Technological measures to defeat users' rights, and the response to
those measures embodied in Draft 1, have been a particularly active
subject of discussion and debate in the first round of public
deliberation.
These measures — often described by such Orwellian phrases as ``digital
rights management,'' which actually means limitation or outright destruction of
users' legal rights, or ``trusted computing,'' which actually means selling
people computers they cannot trust — are alike in one basic respect. They
all employ technical means to turn the system of copyright law, where the
powers of the copyright holder are limited exceptions to general freedom, into
a prison, where everything not specifically permitted is utterly forbidden, and
indeed, if the full extent of their ambition is realized, would be technically
impossible. This system of ``para-copyright'' has been created since the
adoption of GPLv2, through legislation in the United States, the European
Union, and elsewhere that makes it a serious civil or even criminal offense to
escape from these restrictions, even where the purpose in doing so is to
restore the users' legal rights that the technology wrongfully prevents them
from exercising.
As a digital rights organization, we would not be following our
mission if we did not oppose these injustices. But the reason our
license must respond to these practices at all is the result of a
remarkable irony. Those who wish to impose DRM on the public would
like to do so by using software covered by the GPL, a license that is
intended to preserve the very freedom that they seek to crush. They
are not satisfied merely with publishing programs having limited
capability, which free software permits. They seek to go further, to
prevent the user from removing those limits, turning Freedom 1, the
freedom to modify, into a sham.
GPLv2 did not address the use of technical measures to take back the
rights that the GPL granted, because such measures did not exist in
1991, and would have been irrelevant to the forms in which software
was then delivered to users. But GPLv3 must address these issues:
free software is ever more widely embedded in devices that impose
technical limitations on the user's freedom to change it.
These unjust measures must not be confused with legitimate
applications that give users control, as by enabling them to choose
higher levels of system or data security within their networks, or by
allowing them to protect the security of their communications using
keys they can generate or copy to other devices for sending or
receiving messages. These technologies present no obstacles to the
freedom of free software. The user is presented with choices, and
figuratively as well as literally retains all the keys to the digital
home.
By contrast, technical restrictions that allow other parties to
control the user have no legitimate social purpose. In existing
applications where the user is not afforded the same degree of real
power to modify the free software in his system that vendors or
distributors have retained, or have conveyed to third parties, the
software has been delivered in a fashion that violates the spirit of
the GPL, regardless of whether it complies with the letter of the
license. The freedoms the GPL grants have actually been withdrawn by
technical means. It may even be a crime for the user to modify that
free software to escape from those restrictions and regain control
over what is still, at least nominally, his own system.
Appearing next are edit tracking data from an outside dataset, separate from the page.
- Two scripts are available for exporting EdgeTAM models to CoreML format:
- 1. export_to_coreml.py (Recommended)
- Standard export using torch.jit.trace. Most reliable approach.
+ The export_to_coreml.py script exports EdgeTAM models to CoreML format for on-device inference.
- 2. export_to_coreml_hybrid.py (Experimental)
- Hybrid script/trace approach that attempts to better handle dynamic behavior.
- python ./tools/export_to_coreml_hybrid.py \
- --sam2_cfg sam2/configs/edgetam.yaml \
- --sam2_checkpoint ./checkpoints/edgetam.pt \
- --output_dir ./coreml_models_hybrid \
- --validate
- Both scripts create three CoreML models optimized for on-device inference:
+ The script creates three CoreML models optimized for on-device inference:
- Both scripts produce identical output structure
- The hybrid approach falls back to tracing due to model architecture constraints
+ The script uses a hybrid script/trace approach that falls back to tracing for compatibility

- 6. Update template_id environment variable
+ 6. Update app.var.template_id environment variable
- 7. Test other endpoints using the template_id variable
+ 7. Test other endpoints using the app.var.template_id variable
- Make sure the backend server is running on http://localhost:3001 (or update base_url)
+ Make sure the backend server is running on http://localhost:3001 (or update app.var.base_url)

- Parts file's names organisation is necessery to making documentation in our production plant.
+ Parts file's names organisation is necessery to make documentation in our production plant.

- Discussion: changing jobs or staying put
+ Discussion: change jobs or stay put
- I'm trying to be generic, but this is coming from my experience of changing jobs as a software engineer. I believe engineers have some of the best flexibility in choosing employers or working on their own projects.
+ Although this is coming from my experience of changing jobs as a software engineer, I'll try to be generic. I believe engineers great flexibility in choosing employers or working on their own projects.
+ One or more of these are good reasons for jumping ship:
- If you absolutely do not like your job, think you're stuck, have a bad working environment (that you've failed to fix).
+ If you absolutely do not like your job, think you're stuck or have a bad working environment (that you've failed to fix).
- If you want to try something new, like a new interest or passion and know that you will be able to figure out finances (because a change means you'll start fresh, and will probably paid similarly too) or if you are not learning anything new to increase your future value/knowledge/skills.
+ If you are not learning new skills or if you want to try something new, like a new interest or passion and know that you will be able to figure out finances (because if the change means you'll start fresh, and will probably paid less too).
To highlight the essential issue of preserving Freedom 1 as a real,
practical freedom, we have rewritten the relevant sections of the
license. In section 1, we have tried to limit as precisely as
possible the situation in which an encryption or signing key is part
of the Corresponding Source Code of a GPL'd work. Where someone is
provided a GPL'd work, he must receive the whole of the power to use
and modify the work that was available to preceding licensors whose
permissions he automatically receives. If a key would be necessary to
install a fully functional version of the GPL'd work from source code,
the user who receives the binary must receive the key along with the
source. The requirement of full functionality, which we have
illustrated with examples, is no more optional than it would be if
GPL'd software were redistributed with an additional license
condition, rather than a technical limitation, on the uses to which
modified versions could be put.[*]
In section 3, which has been retitled as well as redrafted, we have
specifically stated the rule, previously implicit, that modes of
distribution that establish limitations on use or modification that
are inconsistent with the terms of the license are not permitted by
the license. In addition, we have added disclaimers, based on advice
of counsel from nations that have enacted para-copyright provisions
akin to the Digital Millennium Copyright Act in the US or pursuant to
the European Union Copyright Directive. We believe these disclaimers
by each licensor of any intention to use GPL'd software to stringently
control access to other copyrighted works should practically prevent
any private or public parties from invoking DMCA-like laws against
users who escape technical restriction measures implemented by GPL'd
software.
We believe that these provisions, taken together, are a minimalist
set of terms sufficient to protect the free software community against
the threat of invasive para-copyright.
[*] There is a clear distinction
between this situation and the situation of authenticated modules or
plug-ins distributed as part of a multi-component software system, so that
instances of the software can verify for the user the integrity of the
collection. So long as the decision about whether to run a modified version
is the user's decision, not controlled by a preceding licensor or a third
party, the vendor's authentication key would also not qualify as part of
the Corresponding Source under the language we have adopted for Draft 2.